What to do:
The lines below starting at the line containing "- node-1 | cinder" and ending at the line containing "cinder | 10.20.0.5" are to be repeated exactly, with both ends kept and nothing else added.

(Content revision data)
>>>
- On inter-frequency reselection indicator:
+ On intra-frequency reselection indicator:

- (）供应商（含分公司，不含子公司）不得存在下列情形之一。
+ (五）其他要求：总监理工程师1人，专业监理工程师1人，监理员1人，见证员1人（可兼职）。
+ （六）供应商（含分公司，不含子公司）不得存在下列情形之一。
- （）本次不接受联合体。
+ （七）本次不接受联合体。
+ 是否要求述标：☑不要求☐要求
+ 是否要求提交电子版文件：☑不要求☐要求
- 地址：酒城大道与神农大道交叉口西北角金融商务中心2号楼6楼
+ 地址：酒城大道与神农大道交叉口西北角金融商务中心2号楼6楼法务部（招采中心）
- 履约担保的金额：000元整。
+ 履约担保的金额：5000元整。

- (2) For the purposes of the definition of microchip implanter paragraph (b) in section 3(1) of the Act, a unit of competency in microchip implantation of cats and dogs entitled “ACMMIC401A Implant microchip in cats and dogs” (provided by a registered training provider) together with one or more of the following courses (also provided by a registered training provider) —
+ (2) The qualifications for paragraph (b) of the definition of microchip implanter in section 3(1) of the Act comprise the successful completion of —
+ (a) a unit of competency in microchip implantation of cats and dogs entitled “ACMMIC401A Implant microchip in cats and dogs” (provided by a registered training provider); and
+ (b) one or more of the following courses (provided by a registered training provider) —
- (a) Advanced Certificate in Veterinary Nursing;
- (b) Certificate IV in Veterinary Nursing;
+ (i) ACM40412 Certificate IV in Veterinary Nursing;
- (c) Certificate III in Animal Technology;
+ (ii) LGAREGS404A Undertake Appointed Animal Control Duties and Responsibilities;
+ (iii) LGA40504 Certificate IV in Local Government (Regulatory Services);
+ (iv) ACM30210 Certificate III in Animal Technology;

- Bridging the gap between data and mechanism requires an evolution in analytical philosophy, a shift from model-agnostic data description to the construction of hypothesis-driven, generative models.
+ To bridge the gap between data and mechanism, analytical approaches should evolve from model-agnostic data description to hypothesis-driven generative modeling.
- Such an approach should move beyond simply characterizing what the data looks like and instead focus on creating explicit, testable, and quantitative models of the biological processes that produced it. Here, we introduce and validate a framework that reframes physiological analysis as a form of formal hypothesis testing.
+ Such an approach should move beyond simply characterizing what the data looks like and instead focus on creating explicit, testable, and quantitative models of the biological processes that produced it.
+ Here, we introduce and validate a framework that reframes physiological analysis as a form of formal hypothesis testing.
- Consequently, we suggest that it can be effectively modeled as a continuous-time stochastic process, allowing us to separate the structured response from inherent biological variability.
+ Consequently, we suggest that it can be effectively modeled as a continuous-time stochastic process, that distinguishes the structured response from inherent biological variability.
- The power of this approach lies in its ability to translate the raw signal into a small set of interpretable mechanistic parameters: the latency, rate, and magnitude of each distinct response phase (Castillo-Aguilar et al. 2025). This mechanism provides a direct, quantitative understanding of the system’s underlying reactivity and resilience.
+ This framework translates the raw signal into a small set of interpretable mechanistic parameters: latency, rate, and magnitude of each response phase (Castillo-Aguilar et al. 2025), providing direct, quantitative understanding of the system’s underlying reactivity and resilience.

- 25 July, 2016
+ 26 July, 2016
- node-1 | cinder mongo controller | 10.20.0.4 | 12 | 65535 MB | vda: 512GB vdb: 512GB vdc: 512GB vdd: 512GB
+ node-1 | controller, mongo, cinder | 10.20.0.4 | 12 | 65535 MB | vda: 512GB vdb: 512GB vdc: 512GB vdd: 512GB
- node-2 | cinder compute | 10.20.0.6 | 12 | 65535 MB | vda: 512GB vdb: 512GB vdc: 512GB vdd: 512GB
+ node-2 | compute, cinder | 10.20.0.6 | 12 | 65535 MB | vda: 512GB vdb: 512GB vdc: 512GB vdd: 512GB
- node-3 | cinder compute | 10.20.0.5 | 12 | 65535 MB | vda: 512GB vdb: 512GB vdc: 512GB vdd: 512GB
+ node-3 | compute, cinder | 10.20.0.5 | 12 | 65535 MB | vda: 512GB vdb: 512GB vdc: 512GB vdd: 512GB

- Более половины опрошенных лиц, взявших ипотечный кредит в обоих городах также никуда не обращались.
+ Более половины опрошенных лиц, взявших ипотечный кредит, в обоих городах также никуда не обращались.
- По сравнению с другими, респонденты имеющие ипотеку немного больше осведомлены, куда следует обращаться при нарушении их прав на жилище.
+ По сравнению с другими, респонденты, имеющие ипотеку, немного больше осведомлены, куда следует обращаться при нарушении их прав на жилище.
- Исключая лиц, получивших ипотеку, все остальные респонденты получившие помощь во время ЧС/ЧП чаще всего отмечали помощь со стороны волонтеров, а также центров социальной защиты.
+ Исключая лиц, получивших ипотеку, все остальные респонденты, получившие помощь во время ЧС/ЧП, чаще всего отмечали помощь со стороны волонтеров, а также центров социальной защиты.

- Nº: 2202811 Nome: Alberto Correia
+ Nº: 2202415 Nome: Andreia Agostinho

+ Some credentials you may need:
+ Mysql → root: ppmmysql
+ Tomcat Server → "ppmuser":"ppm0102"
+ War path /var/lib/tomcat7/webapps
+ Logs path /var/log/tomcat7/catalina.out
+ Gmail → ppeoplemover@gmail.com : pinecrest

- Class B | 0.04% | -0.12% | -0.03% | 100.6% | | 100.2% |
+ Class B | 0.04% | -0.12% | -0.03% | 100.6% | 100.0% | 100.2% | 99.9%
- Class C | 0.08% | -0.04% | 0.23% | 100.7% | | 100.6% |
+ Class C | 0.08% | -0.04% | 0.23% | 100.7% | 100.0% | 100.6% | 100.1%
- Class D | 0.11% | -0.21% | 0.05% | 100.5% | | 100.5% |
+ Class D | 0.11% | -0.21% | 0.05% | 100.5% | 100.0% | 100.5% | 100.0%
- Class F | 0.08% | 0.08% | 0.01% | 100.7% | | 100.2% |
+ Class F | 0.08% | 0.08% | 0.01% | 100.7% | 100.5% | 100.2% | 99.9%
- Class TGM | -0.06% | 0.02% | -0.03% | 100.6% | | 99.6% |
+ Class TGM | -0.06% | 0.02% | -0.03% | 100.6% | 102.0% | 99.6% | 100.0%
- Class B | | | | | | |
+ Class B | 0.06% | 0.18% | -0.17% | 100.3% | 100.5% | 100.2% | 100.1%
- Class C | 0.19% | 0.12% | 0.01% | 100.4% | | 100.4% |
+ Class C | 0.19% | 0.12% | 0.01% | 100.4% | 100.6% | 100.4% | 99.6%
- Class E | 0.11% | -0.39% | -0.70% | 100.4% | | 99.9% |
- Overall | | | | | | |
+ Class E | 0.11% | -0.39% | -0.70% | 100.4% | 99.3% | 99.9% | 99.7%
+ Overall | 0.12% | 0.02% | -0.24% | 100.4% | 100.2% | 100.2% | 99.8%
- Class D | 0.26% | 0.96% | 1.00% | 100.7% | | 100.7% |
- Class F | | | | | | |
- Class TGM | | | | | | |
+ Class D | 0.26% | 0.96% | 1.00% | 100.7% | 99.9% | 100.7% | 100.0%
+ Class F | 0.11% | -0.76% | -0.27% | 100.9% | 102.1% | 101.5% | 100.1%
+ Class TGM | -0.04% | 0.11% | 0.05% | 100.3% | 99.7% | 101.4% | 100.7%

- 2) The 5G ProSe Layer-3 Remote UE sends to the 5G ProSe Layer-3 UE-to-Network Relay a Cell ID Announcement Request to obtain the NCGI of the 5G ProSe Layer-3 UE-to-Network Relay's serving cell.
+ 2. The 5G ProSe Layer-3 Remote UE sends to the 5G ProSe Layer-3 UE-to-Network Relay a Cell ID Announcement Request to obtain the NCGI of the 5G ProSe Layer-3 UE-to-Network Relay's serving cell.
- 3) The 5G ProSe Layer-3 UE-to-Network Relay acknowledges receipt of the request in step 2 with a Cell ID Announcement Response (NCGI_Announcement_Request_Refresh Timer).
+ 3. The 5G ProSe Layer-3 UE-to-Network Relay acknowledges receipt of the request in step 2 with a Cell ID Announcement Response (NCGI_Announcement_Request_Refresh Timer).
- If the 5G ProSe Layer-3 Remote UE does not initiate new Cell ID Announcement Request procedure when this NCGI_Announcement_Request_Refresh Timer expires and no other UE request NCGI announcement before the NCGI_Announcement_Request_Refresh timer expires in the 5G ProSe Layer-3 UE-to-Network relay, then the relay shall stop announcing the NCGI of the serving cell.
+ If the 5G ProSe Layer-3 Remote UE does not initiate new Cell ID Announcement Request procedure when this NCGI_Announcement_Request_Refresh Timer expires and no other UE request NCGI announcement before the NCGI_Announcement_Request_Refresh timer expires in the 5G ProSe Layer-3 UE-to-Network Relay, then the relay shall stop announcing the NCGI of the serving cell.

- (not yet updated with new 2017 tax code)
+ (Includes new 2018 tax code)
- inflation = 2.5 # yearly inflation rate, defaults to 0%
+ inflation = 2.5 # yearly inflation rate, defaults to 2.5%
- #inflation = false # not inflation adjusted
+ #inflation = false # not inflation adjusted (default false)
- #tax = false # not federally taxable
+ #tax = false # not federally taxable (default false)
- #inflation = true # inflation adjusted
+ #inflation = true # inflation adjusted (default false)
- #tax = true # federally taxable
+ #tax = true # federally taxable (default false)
<<<
Exercise answer:
- node-1 | cinder mongo controller | 10.20.0.4 | 12 | 65535 MB | vda: 512GB vdb: 512GB vdc: 512GB vdd: 512GB
+ node-1 | controller, mongo, cinder | 10.20.0.4 | 12 | 65535 MB | vda: 512GB vdb: 512GB vdc: 512GB vdd: 512GB
- node-2 | cinder compute | 10.20.0.6 | 12 | 65535 MB | vda: 512GB vdb: 512GB vdc: 512GB vdd: 512GB
+ node-2 | compute, cinder | 10.20.0.6 | 12 | 65535 MB | vda: 512GB vdb: 512GB vdc: 512GB vdd: 512GB
- node-3 | cinder compute | 10.20.0.5 | 12 | 65535 MB | vda: 512GB vdb: 512GB vdc: 512GB vdd: 512GB
+ node-3 | compute, cinder | 10.20.0.5 | 12 | 65535 MB | vda: 512GB vdb: 512GB vdc: 512GB vdd: 512GB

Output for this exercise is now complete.